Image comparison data
=======

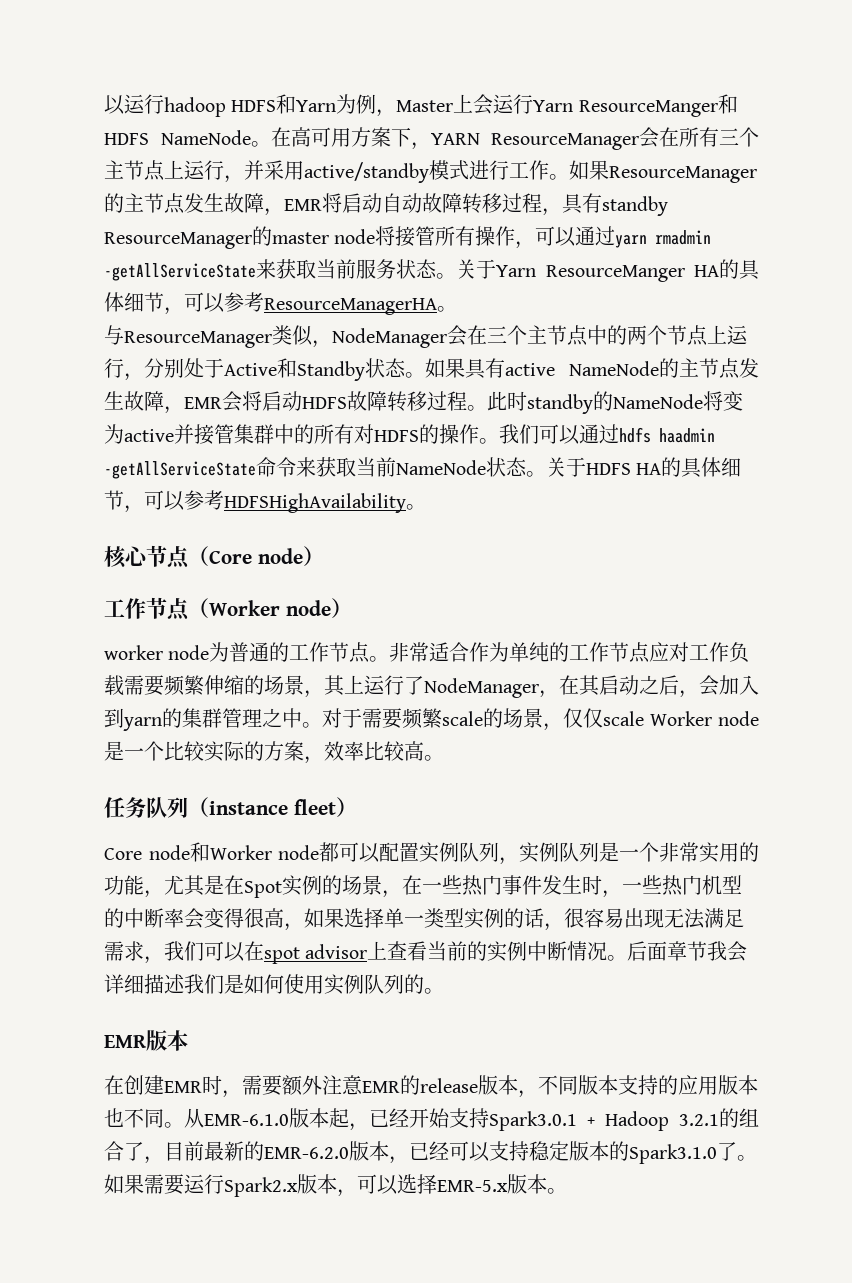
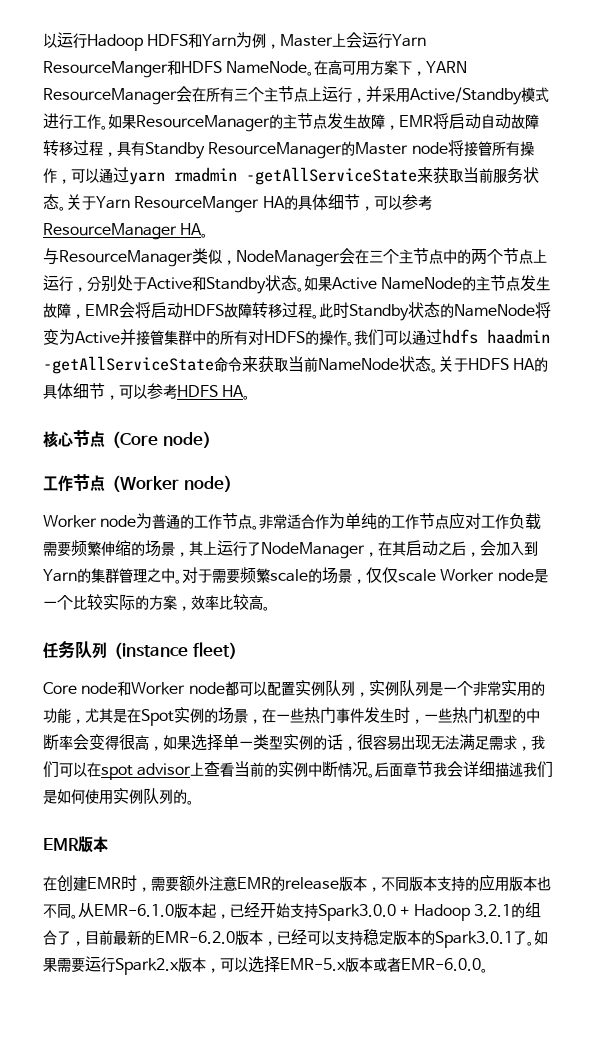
[164,97,226,117] hadoop -> [87,34,143,51] Hadoop
[304,162,429,183] active/standby -> [410,87,522,105] Active/Standby
[602,196,668,216] [104,226,329,249] standby ResourceManager的master -> [145,141,409,159] Standby ResourceManager的Master
[264,298,437,315] ResourceManagerHA -> [43,223,203,240] ResourceManager HA
[465,358,555,379] 具有active -> [332,277,377,290] Active
[527,394,593,414] standby -> [349,302,440,321] Standby状态
[124,429,174,442] active -> [75,331,120,344] Active
[224,493,406,513] HDFSHighAvailability -> [177,385,245,397] HDFS HA
[104,645,163,660] worker -> [43,515,97,528] Worker
[123,717,162,731] yarn -> [43,569,77,582] Yarn
[489,1111,577,1131] Spark3.0.1 -> [318,904,396,921] Spark3.0.0
[629,1144,717,1164] Spark3.1.0 -> [435,931,513,948] Spark3.0.1
(547, 1184) none -> [373,957,481,972] 或者EMR-6.0.0

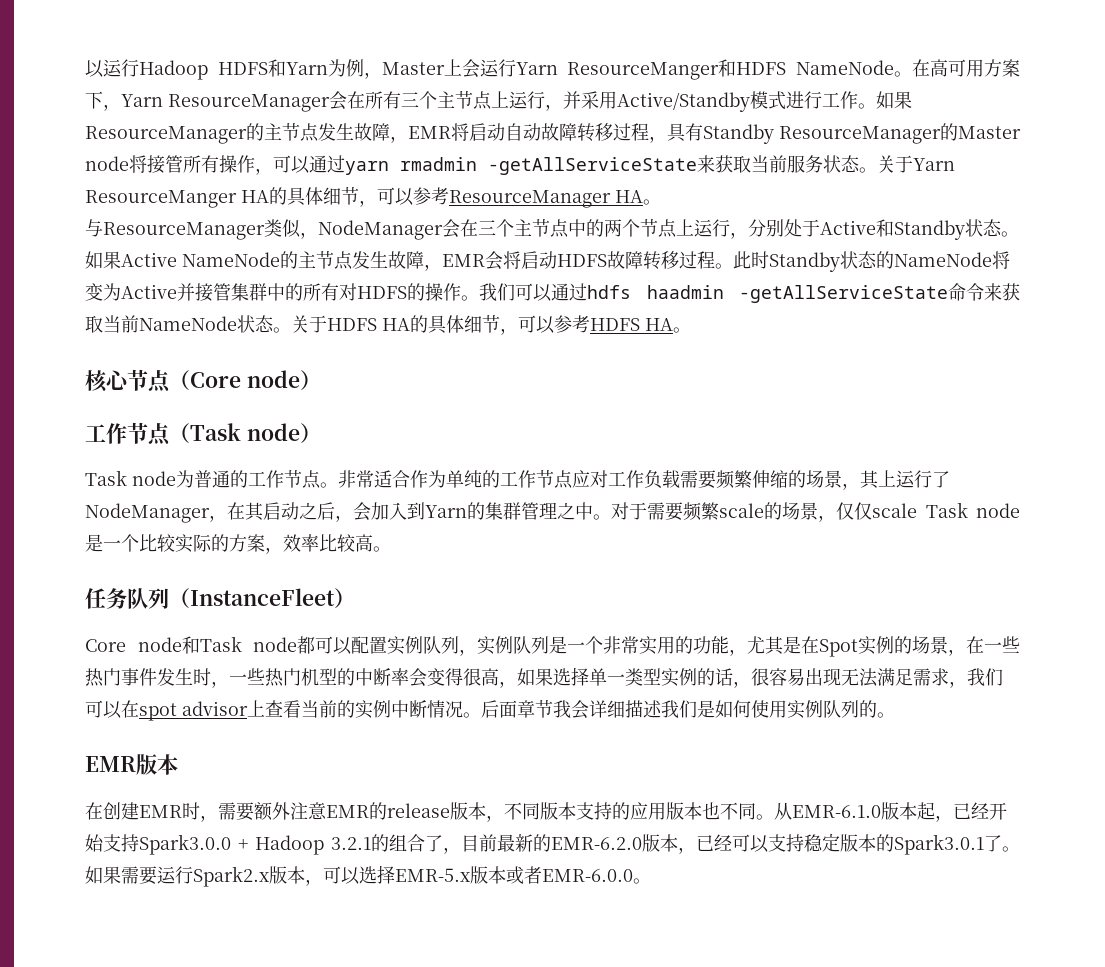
[426,61,468,73] YARN -> [121,94,163,107] Yarn
[120,475,239,492] [43,515,97,528] Worker node） // Worker -> [190,423,321,443] [85,470,127,486] Task node） // Task
[440,569,495,582] Worker -> [925,502,968,518] Task
[122,642,230,657] instance fleet -> [190,588,335,606] InstanceFleet
[131,682,186,695] Worker -> [199,636,242,652] Task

=======

#### [Task objective]
Copy every line from the entries that contains the word "Worker".

#### [Task answer]
[104,645,163,660] worker -> [43,515,97,528] Worker
[120,475,239,492] [43,515,97,528] Worker node） // Worker -> [190,423,321,443] [85,470,127,486] Task node） // Task
[440,569,495,582] Worker -> [925,502,968,518] Task
[131,682,186,695] Worker -> [199,636,242,652] Task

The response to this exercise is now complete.